Case of Anti-Single Recognition Particle-Mediated Necrotizing Myopathy After Influenza Vaccination.

作者信息

Mamarabadi Mansoureh, Baisre Ada, Leitch Megan, Hsu Vivien, Kanduri Jaya S, Chen Shan

机构信息

Department of Neurology, Rutgers Robert Wood Johnson Medical School, New Brunswick, NJ.

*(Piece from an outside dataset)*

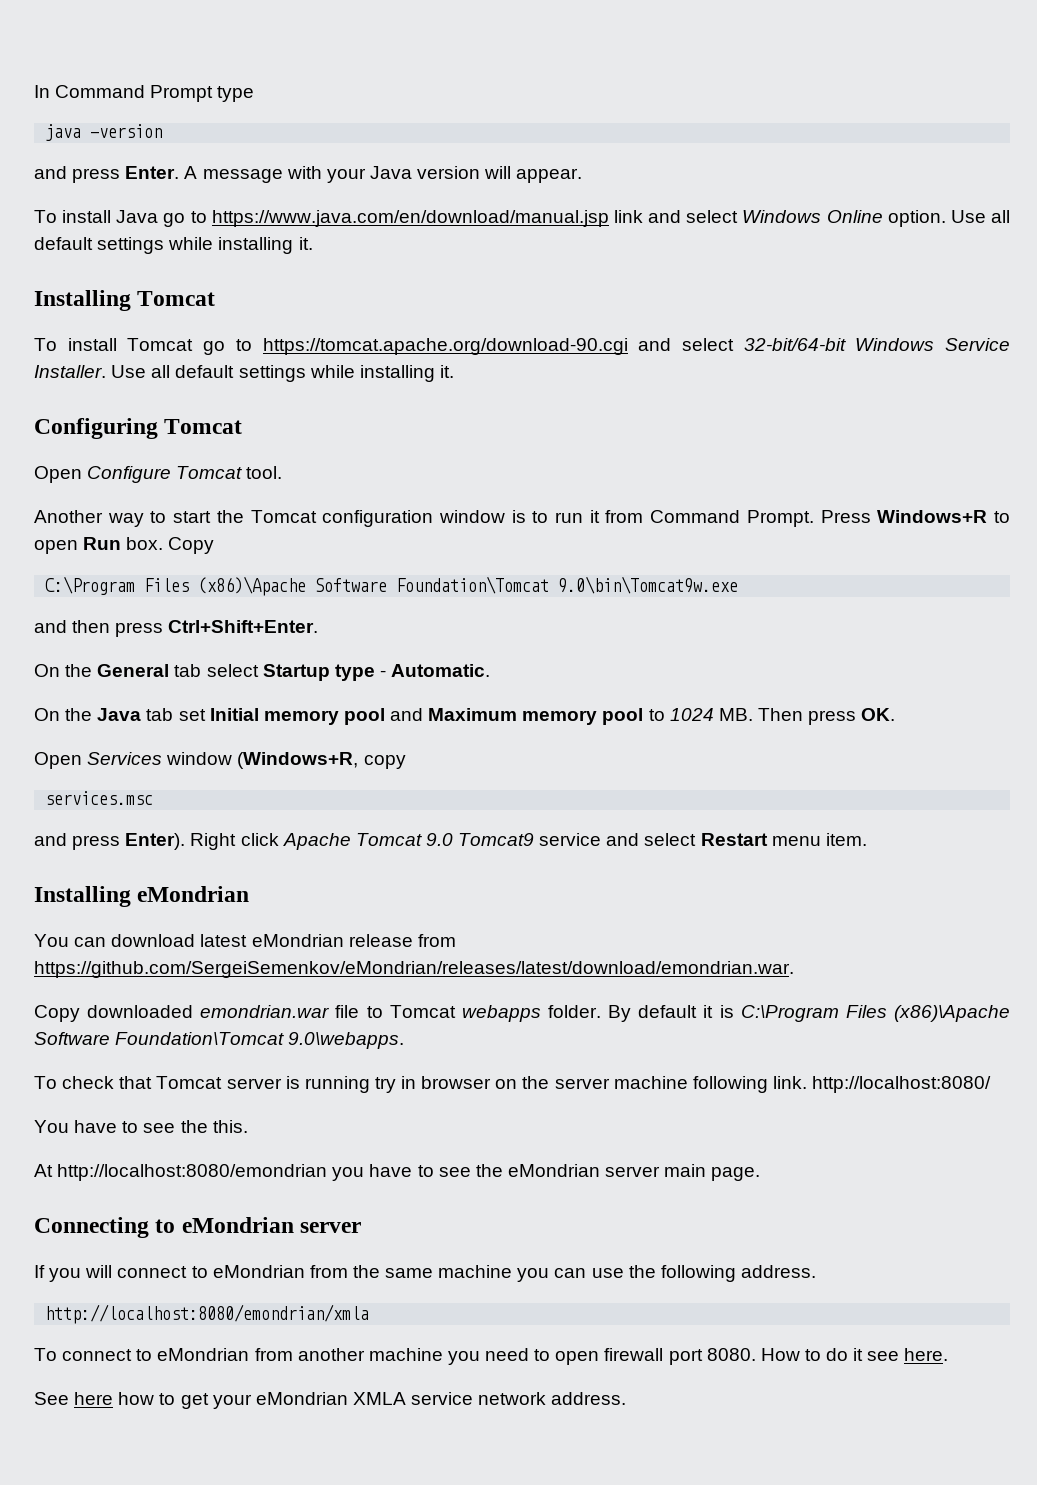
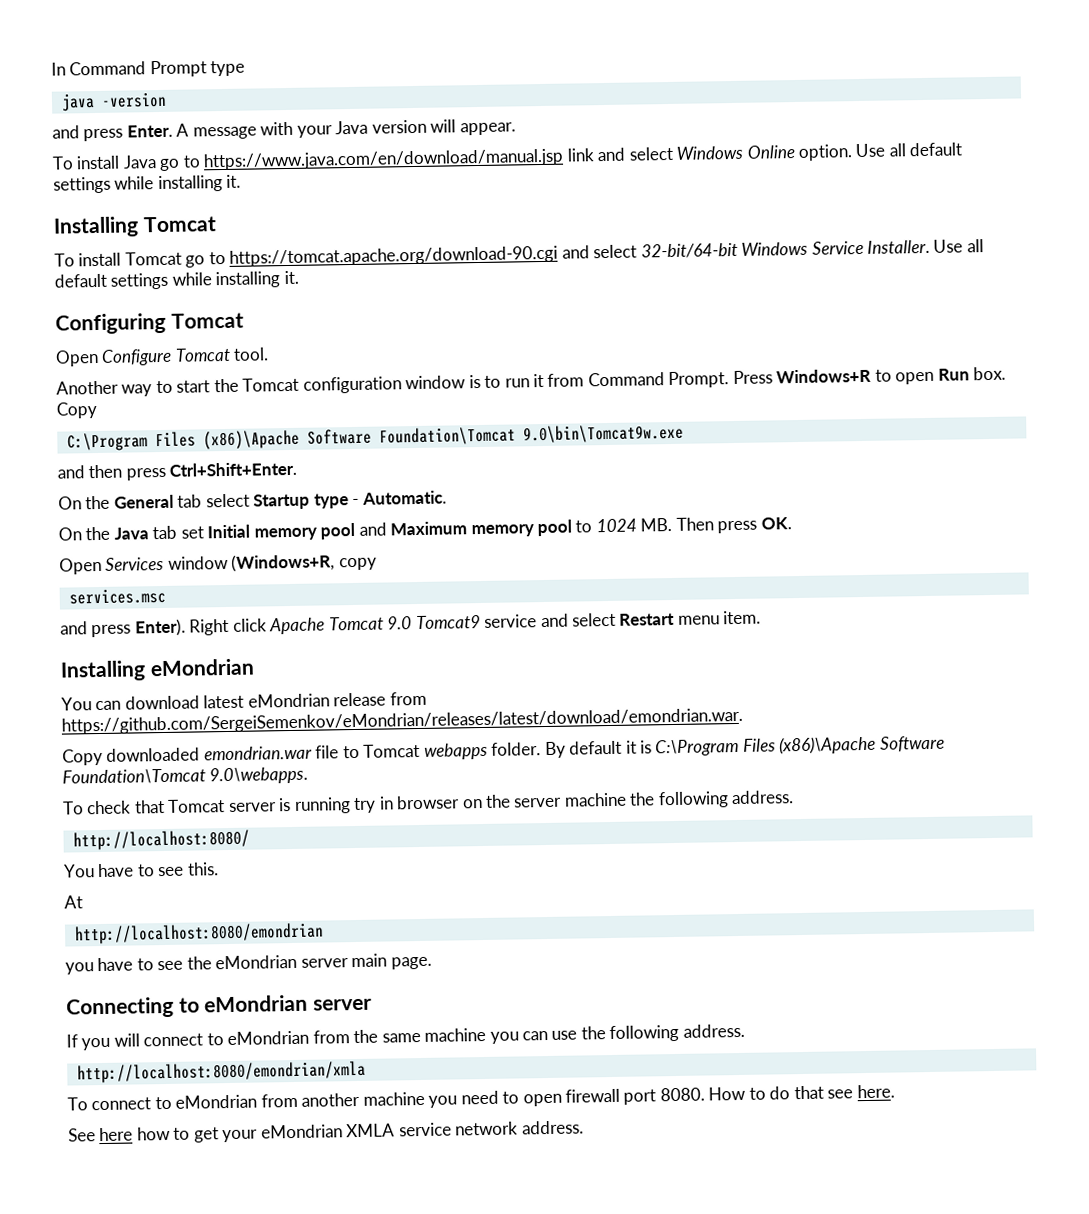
[692,1076,807,1093] following link. -> [629,790,795,809] the following address. //
[180,1120,208,1133] the -> (185, 871) none
(53, 1170) none -> (83, 902) //
(328, 1172) none -> (324, 933) //
[853,1348,864,1361] it -> [793,1085,824,1100] that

Department of Pathology and Laboratory Medicine, Rutgers-New Jersey Medical School, Newark, NJ.

出版信息

J Clin Neuromuscul Dis. 2018 Jun;19(4):211-216. doi: 10.1097/CND.0000000000000208.

Abstract

Immune-mediated necrotizing myopathy is a very rare inflammatory disease affecting skeletal muscles. Immune-mediated necrotizing myopathy may be associated with myositis-specific autoantibodies including anti-single recognition particle and anti-3-hydroxy-3- methylglutaryl-coenzyme A reductase, infectious agents (HIV or hepatitis C), other connective tissue disorders (such as scleroderma), and malignancy. We reported a 28-year-old healthy woman presented with subacute onset ascending muscle weakness 2 weeks after an annual influenza vaccination. Cerebral Spinal Fluid study showed normal cell counts with elevated protein and nerve conduction study showed reduced diffuse compound muscle action potential amplitudes suggesting a diagnosis of Guillain-Barré syndrome. Despite treatment using intravenous immunoglobulin, her condition continued to get worse with new bulbar and respiratory muscle weakness. Eventually, the diagnosis of anti-single recognition particle-mediated necrotizing myopathy was made based on elevated creatine kinase, thigh magnetic resonance imaging, muscle biopsy, and positive antibody testing. Our patient responded to the combination of intravenous immunoglobulin, prednisone, and anti-CD20 monoclonal antibody, rituximab.

摘要

免疫介导的坏死性肌病是一种非常罕见的影响骨骼肌的炎症性疾病。免疫介导的坏死性肌病可能与肌炎特异性自身抗体有关,包括抗信号识别颗粒抗体和抗3-羟基-3-甲基戊二酰辅酶A还原酶抗体,还可能与感染因子(如HIV或丙型肝炎)、其他结缔组织疾病(如硬皮病)以及恶性肿瘤有关。我们报告了一名28岁的健康女性,在每年一次的流感疫苗接种后2周出现亚急性起病的进行性肌肉无力。脑脊液检查显示细胞计数正常但蛋白升高,神经传导检查显示复合肌肉动作电位弥漫性波幅降低,提示吉兰-巴雷综合征的诊断。尽管使用静脉注射免疫球蛋白进行了治疗,但她的病情仍继续恶化,出现了新的延髓和呼吸肌无力。最终,根据肌酸激酶升高、大腿磁共振成像、肌肉活检及抗体检测阳性,诊断为抗信号识别颗粒介导的坏死性肌病。我们的患者对静脉注射免疫球蛋白、泼尼松和抗CD20单克隆抗体利妥昔单抗的联合治疗有反应。